Let $n \geq 1$ and let $\left(f_n (z)\right)_n$ be a sequence of polynomials whose coefficients are in $\mathbb{C}$. Suppose that $(f_n (z))_n$ converges uniformly to a function $f(z)$ on $\mathbb{C}$. Show that $f(z)$ is a polynomial.

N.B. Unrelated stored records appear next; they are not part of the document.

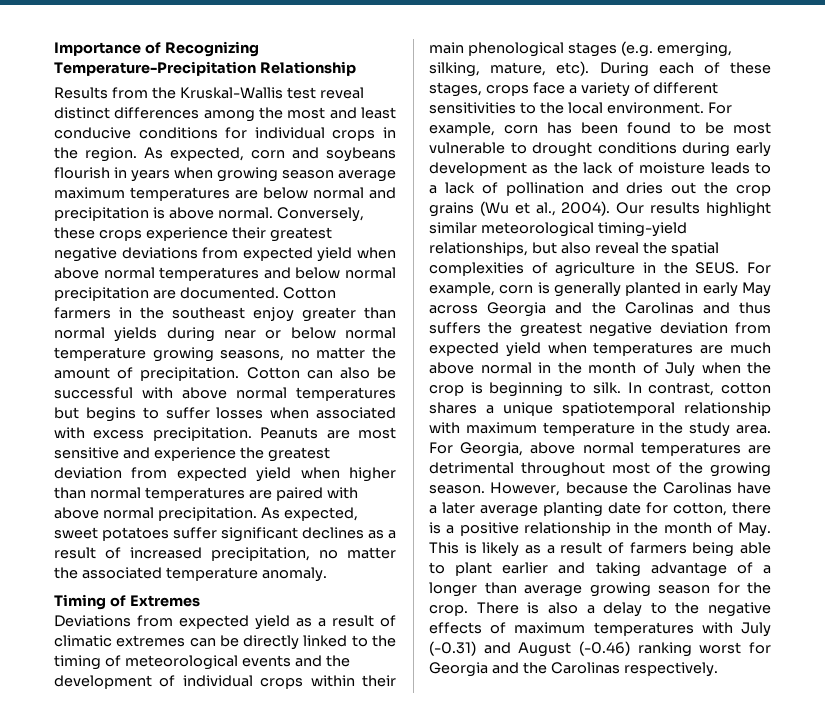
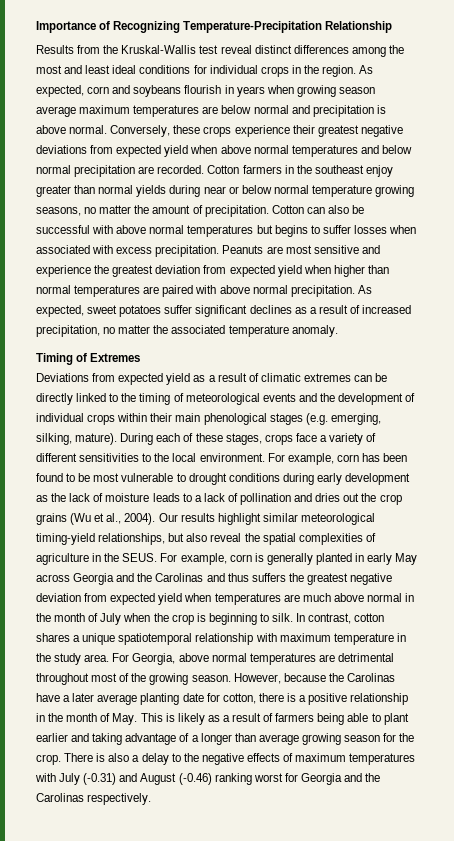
- Results from the Kruskal-Wallis test reveal distinct differences among the most and least conducive conditions for individual crops in the region.
+ Results from the Kruskal-Wallis test reveal distinct differences among the most and least ideal conditions for individual crops in the region.
- Conversely, these crops experience their greatest negative deviations from expected yield when above normal temperatures and below normal precipitation are documented.
+ Conversely, these crops experience their greatest negative deviations from expected yield when above normal temperatures and below normal precipitation are recorded.
- Deviations from expected yield as a result of climatic extremes can be directly linked to the timing of meteorological events and the development of individual crops within their main phenological stages (e.g. emerging, silking, mature, etc).
+ Deviations from expected yield as a result of climatic extremes can be directly linked to the timing of meteorological events and the development of individual crops within their main phenological stages (e.g. emerging, silking, mature).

I know that "$(f_n (z))_n$ converges uniformly to $f(z)$ on $\mathbb{C}$" is equivalent to $$\sup_{z\in \mathbb{C}}|f_n(z)-f(z)| \to 0 \, \, \text{as} \,\, n\to \infty$$ which I think is equivalent to $$ \forall \epsilon >0\,\,\, \exists N\,\, \text{s.t.}\,\, \forall z \in \mathbb{C} \,\,\,|f_n(z) - f(z)|<\epsilon \,\,\text{when} \,\, n>N \,.$$
Unfortunately I don't know where to go from here.
Thank you in advance.
A stronger result holds, and it doesn't have that much to do with complex analysis: Let $E\subset \mathbb C$ be unbounded. If $p_n$ is a sequence of polynomials with $p_n\to f$ uniformly on $E,$ then $f$ is a polynomial. (There can be at most one such polynomial, since $E$ is infinite.)
Proof: First, note that if a polynomial $p$ is bounded on $E,$ then $p$ is a constant. That's because if $\deg p>0,$ then it is elementary that as $|z|\to \infty$ within $E,$ $|p(z)|\to \infty.$ Thus we must have $\deg p=0,$ which implies $p$ is constant.
We are given $p_n\to f$ uniformly on $E.$ This implies there exists $N$ such that $n\ge N$ implies $|p_n-p_N|<1$ on $E.$ By the above, $p_n-p_N$ is a constant $c_n$ for $n\ge N.$ Evaluate at any $z\in E$ and let $n\to \infty$ to see that $c_n$ converges to some $c.$ So letting $n\to \infty$ in the equation $p_n=c_n +p_N$ gives $f= c+P_N.$ Thus $f$ is a polynomial as desired.